→ Task item:
Using the records below, copy out exactly the line that contains "[898,893,1036,913] [30,918,144,935] section" and every line that follows it, up to and including the last, and no others.

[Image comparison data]

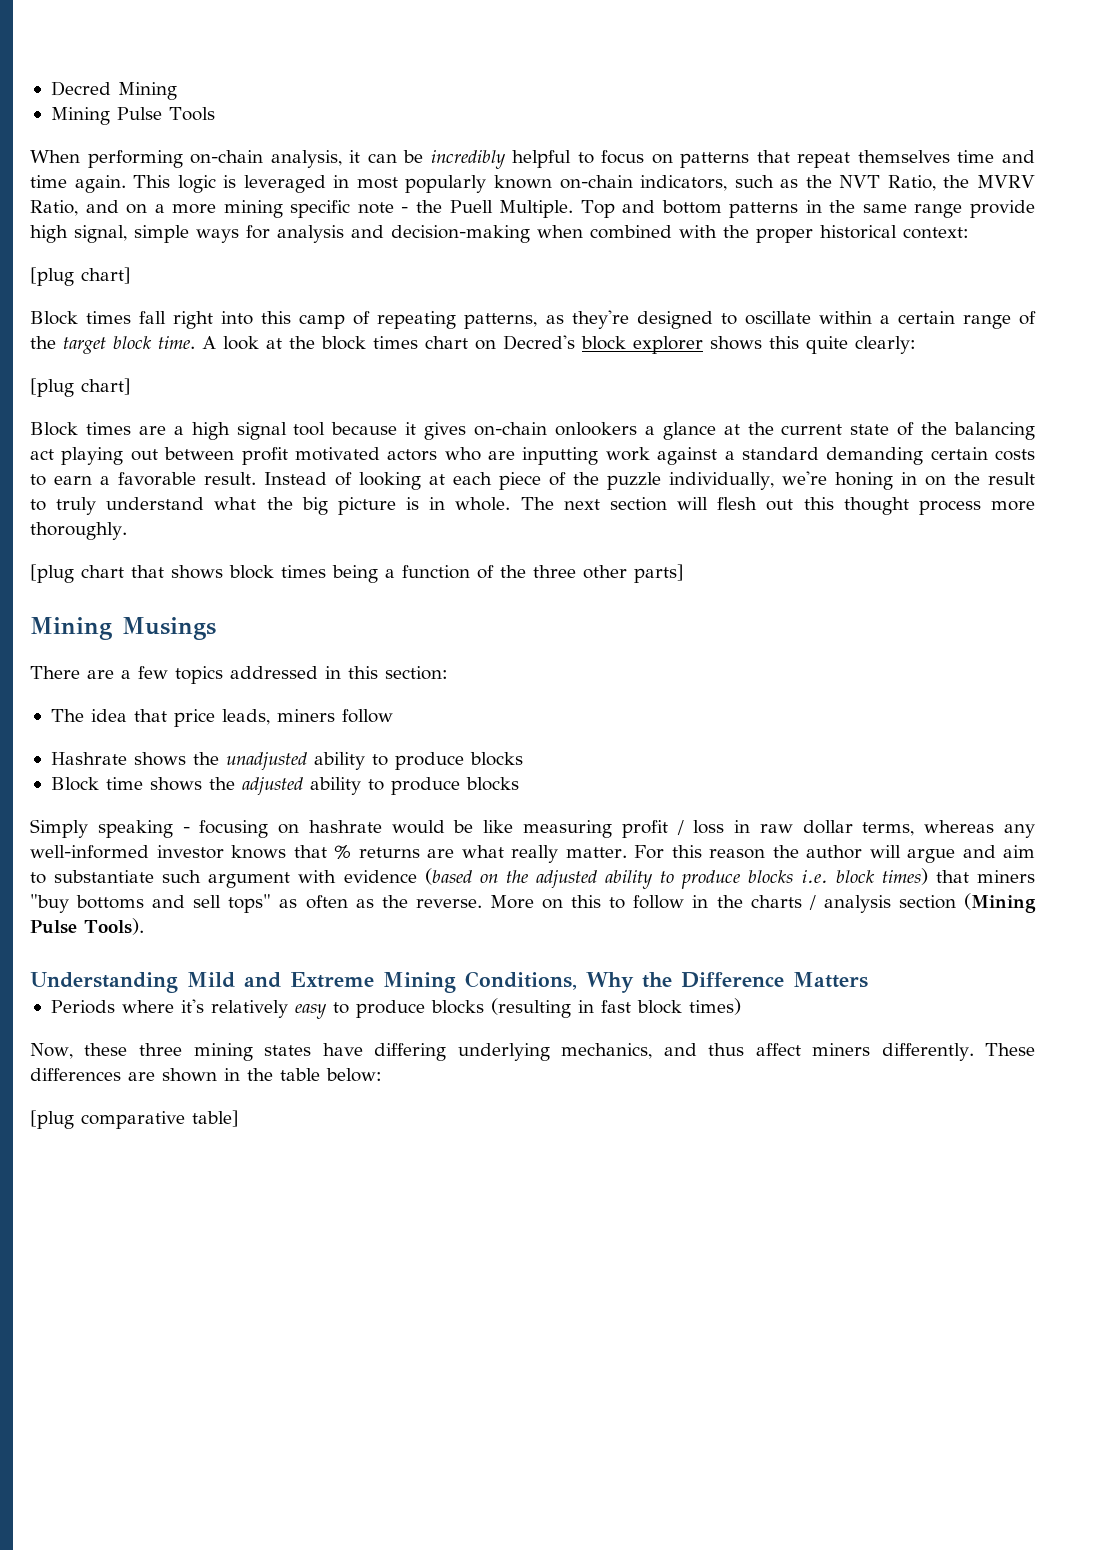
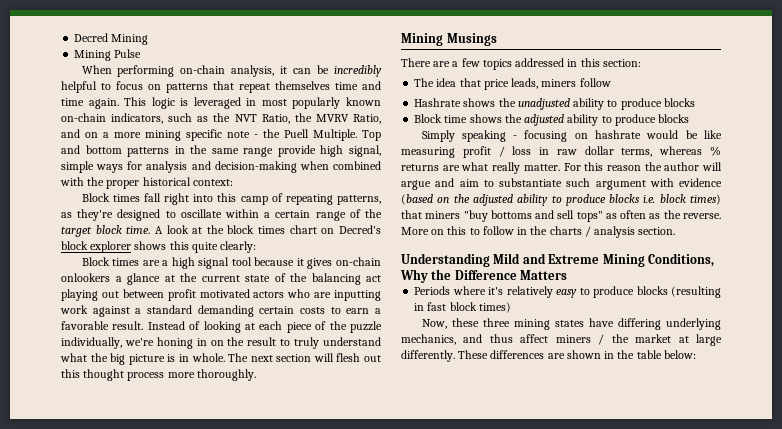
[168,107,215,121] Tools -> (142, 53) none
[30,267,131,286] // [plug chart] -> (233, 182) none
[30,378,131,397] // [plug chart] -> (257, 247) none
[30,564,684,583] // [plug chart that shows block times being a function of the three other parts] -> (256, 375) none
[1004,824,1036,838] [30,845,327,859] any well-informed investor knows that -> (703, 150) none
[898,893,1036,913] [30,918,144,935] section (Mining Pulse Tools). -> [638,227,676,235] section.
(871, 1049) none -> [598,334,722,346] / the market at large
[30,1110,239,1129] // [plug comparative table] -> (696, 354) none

→ Written solution:
[898,893,1036,913] [30,918,144,935] section (Mining Pulse Tools). -> [638,227,676,235] section.
(871, 1049) none -> [598,334,722,346] / the market at large
[30,1110,239,1129] // [plug comparative table] -> (696, 354) none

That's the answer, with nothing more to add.